Nicola Sturgeon has said she wishes the founders of the Scottish National Party had chosen another name as the word 'national' is "hugely problematic".
The SNP leader made the comments during a discussion at the Edinburgh International Book Festival with Turkish author Elif Shafak.
Ms Shafak spoke of her negative perceptions of nationalism as she has seen "how ugly it can get" and "how destructive it can become" in her homeland and in other parts of the world.
The First Minister responded by saying Scottish nationalism is different than other forms of nationalism as the movement for Scottish independence has a "civic, open, inclusive view" of identity.
The SNP leader said: "If I could turn the clock back, what 90 years, to the establishment of my party and choose its name all over again, I wouldn't choose the name it has got just now, I would call it something other than the Scottish National Party.
"Now people say why don't you change its name now? Well that would be far too complicated.
"Because what those of us who do support Scottish independence are all about could not be further removed from some of what you would recognise as nationalism in other parts of the world."
Sturgeon added: "So the word is hugely, hugely problematic sometimes... but Scottish independence is about self-government, it's about running your own affairs and making your own mark in the world.

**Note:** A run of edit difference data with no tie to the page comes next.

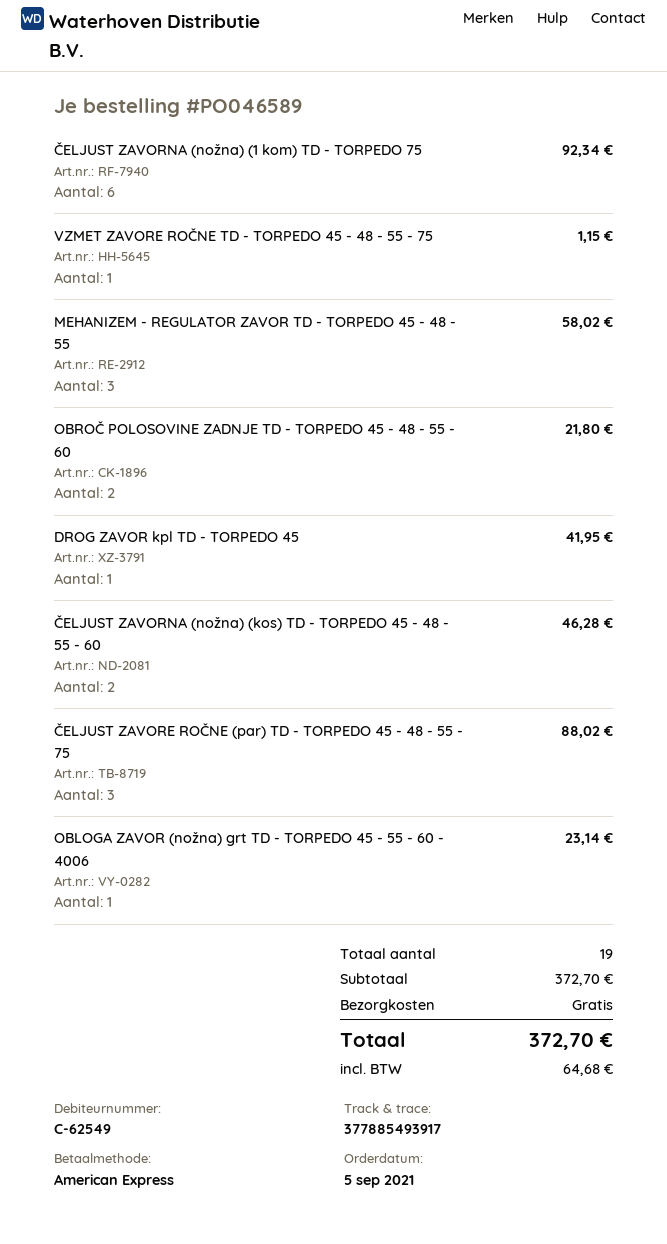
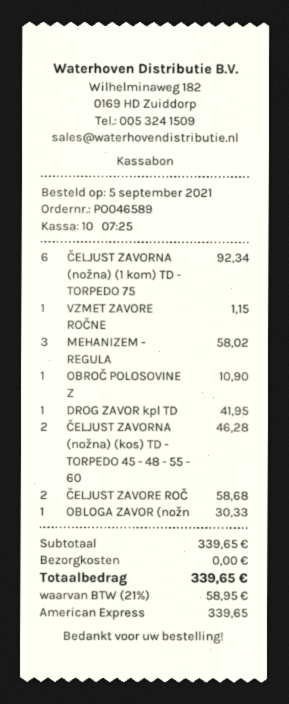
OBROČ POLOSOVINE ZADNJE TD - TORPEDO 45 - 48 - 55 - 60: 2 for 21.80 -> 1 for 10.90
ČELJUST ZAVORE ROČNE (par) TD - TORPEDO 45 - 48 - 55 - 75: 3 for 88.02 -> 2 for 58.68
OBLOGA ZAVOR (nožna) grt TD - TORPEDO 45 - 55 - 60 - 4006: 1 for 23.14 -> 1 for 30.33
subtotal: 372.70 -> 339.65
tax: 64.68 -> 58.95
total: 372.70 -> 339.65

"So, yes, words do matter but I think we can't change the connotations that the word has in other parts of the world, what we have to do is just demonstrate through words of our own, through deeds, through actions, through how we carry ourselves, that we stand for something completely different to all of that."
The pro-independence party was formed in 1934 with the merger of the National Party of Scotland and the Scottish Party, with the name marking the amalgamation of both groups.
Sturgeon's predecessor, Alex Salmond, focused on the party's name during his victory remarks following the 2011 Holyrood election.
"For the first time, we're living up to the idea that we're the national party of Scotland, all classes, all communities, all parts of Scotland," Salmond said.
"We will do our absolute best to redeem the people's trust."